Work task: Write out the entire listing below exactly as it appears, minus any pictures.

The records:
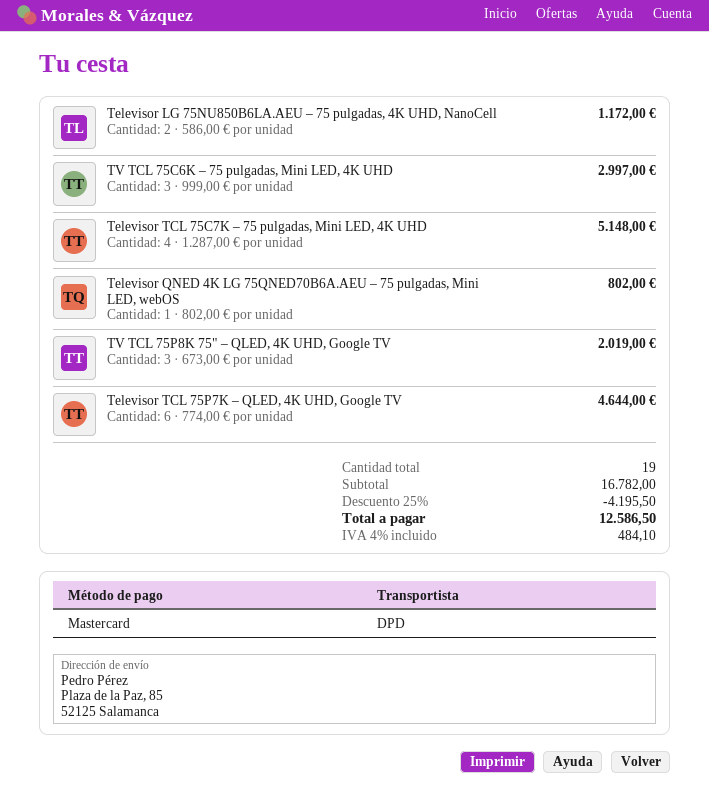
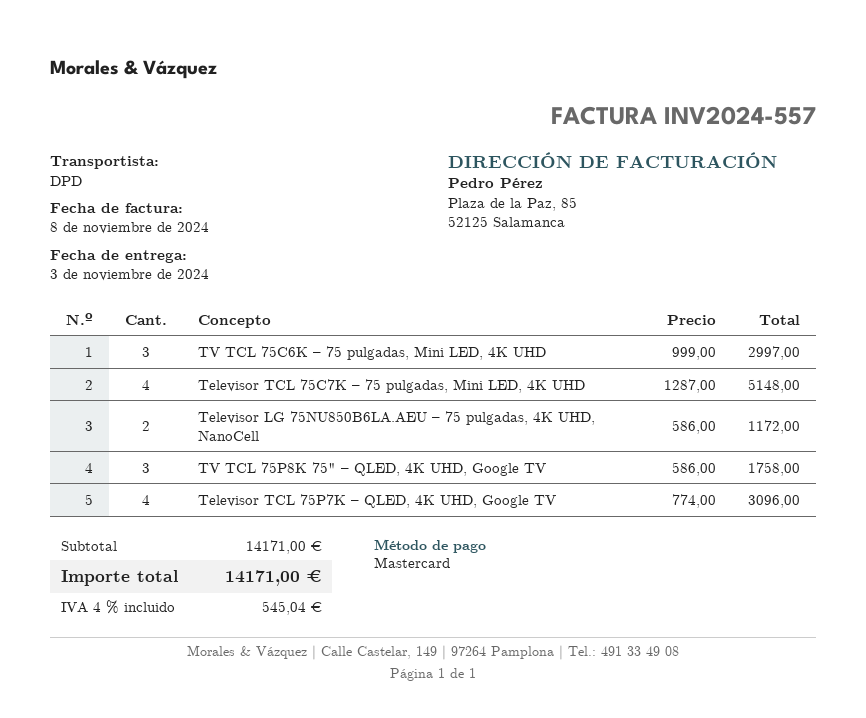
Televisor QNED 4K LG 75QNED70B6A.AEU – 75 pulgadas, Mini LED, webOS: 1 x 802.00 = 802.00 -> none
TV TCL 75P8K 75" – QLED, 4K UHD, Google TV: 3 x 673.00 = 2019.00 -> 3 x 586.00 = 1758.00
Televisor TCL 75P7K – QLED, 4K UHD, Google TV: 6 x 774.00 = 4644.00 -> 4 x 774.00 = 3096.00
subtotal: 16782.00 -> 14171.00
discount: 25% = 4195.50 -> none
tax: 4% = 484.10 -> 4% = 545.04
total: 12586.50 -> 14171.00

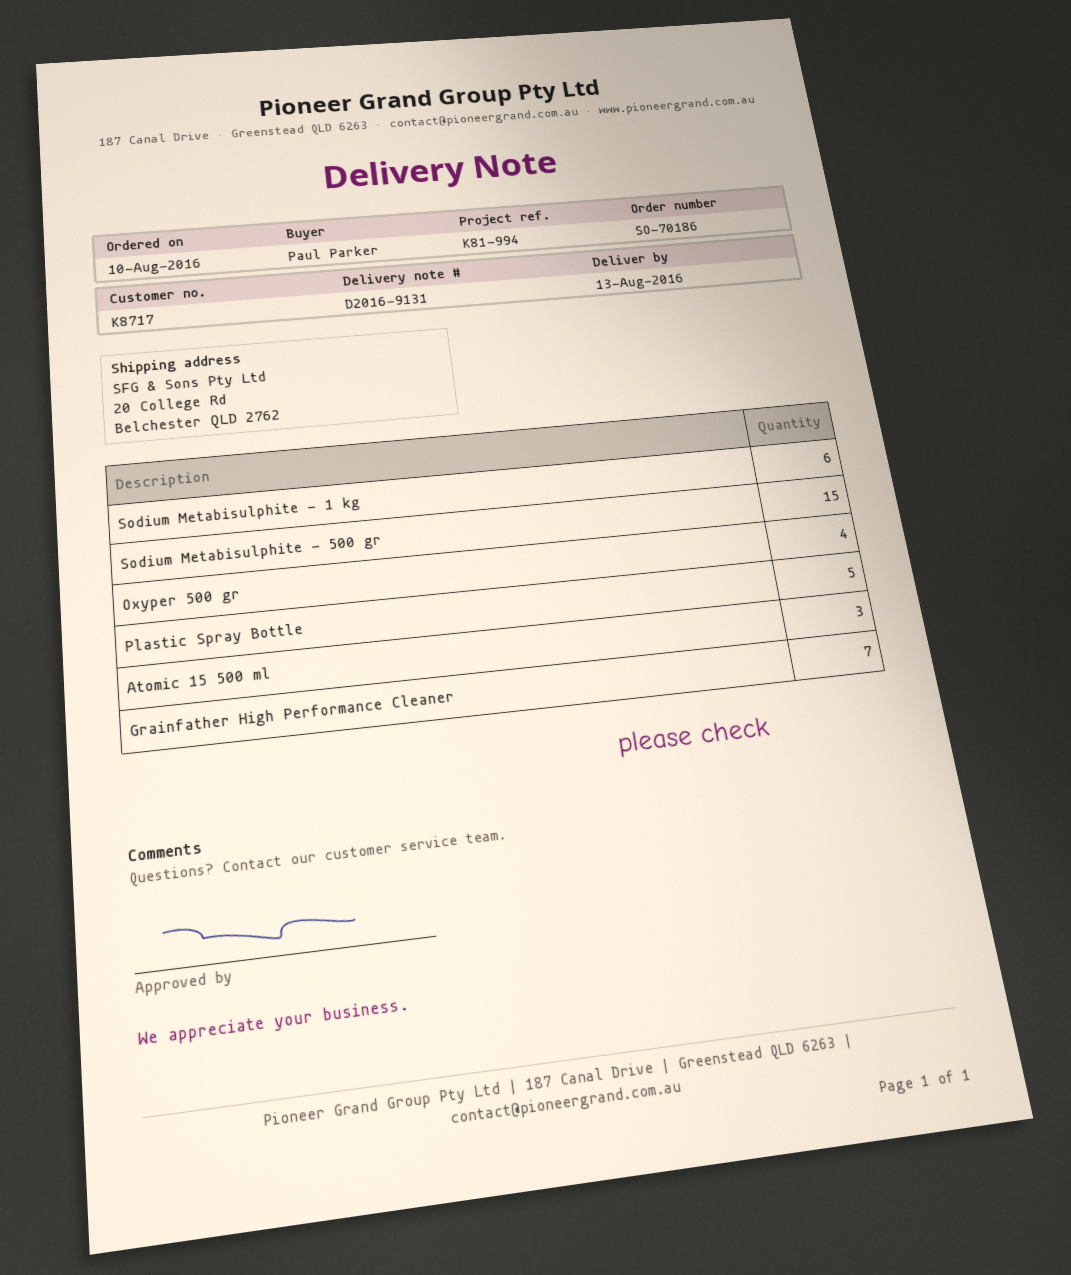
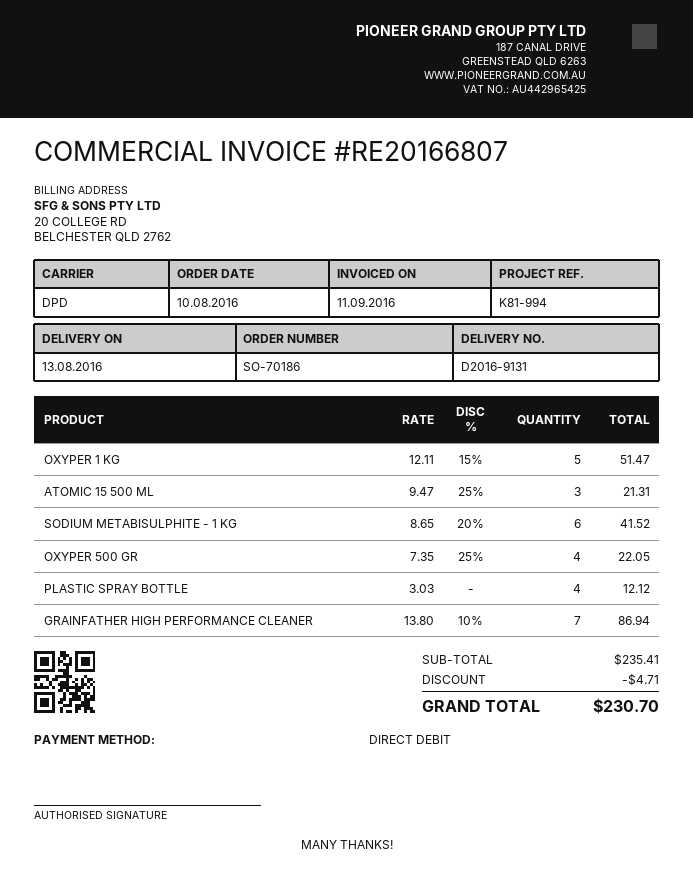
Sodium Metabisulphite - 500 gr: 15 -> none
Plastic Spray Bottle: 5 -> 4
OXYPER 1 KG: none -> 5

Your response:
Televisor QNED 4K LG 75QNED70B6A.AEU – 75 pulgadas, Mini LED, webOS: 1 x 802.00 = 802.00 -> none
TV TCL 75P8K 75" – QLED, 4K UHD, Google TV: 3 x 673.00 = 2019.00 -> 3 x 586.00 = 1758.00
Televisor TCL 75P7K – QLED, 4K UHD, Google TV: 6 x 774.00 = 4644.00 -> 4 x 774.00 = 3096.00
subtotal: 16782.00 -> 14171.00
discount: 25% = 4195.50 -> none
tax: 4% = 484.10 -> 4% = 545.04
total: 12586.50 -> 14171.00

Sodium Metabisulphite - 500 gr: 15 -> none
Plastic Spray Bottle: 5 -> 4
OXYPER 1 KG: none -> 5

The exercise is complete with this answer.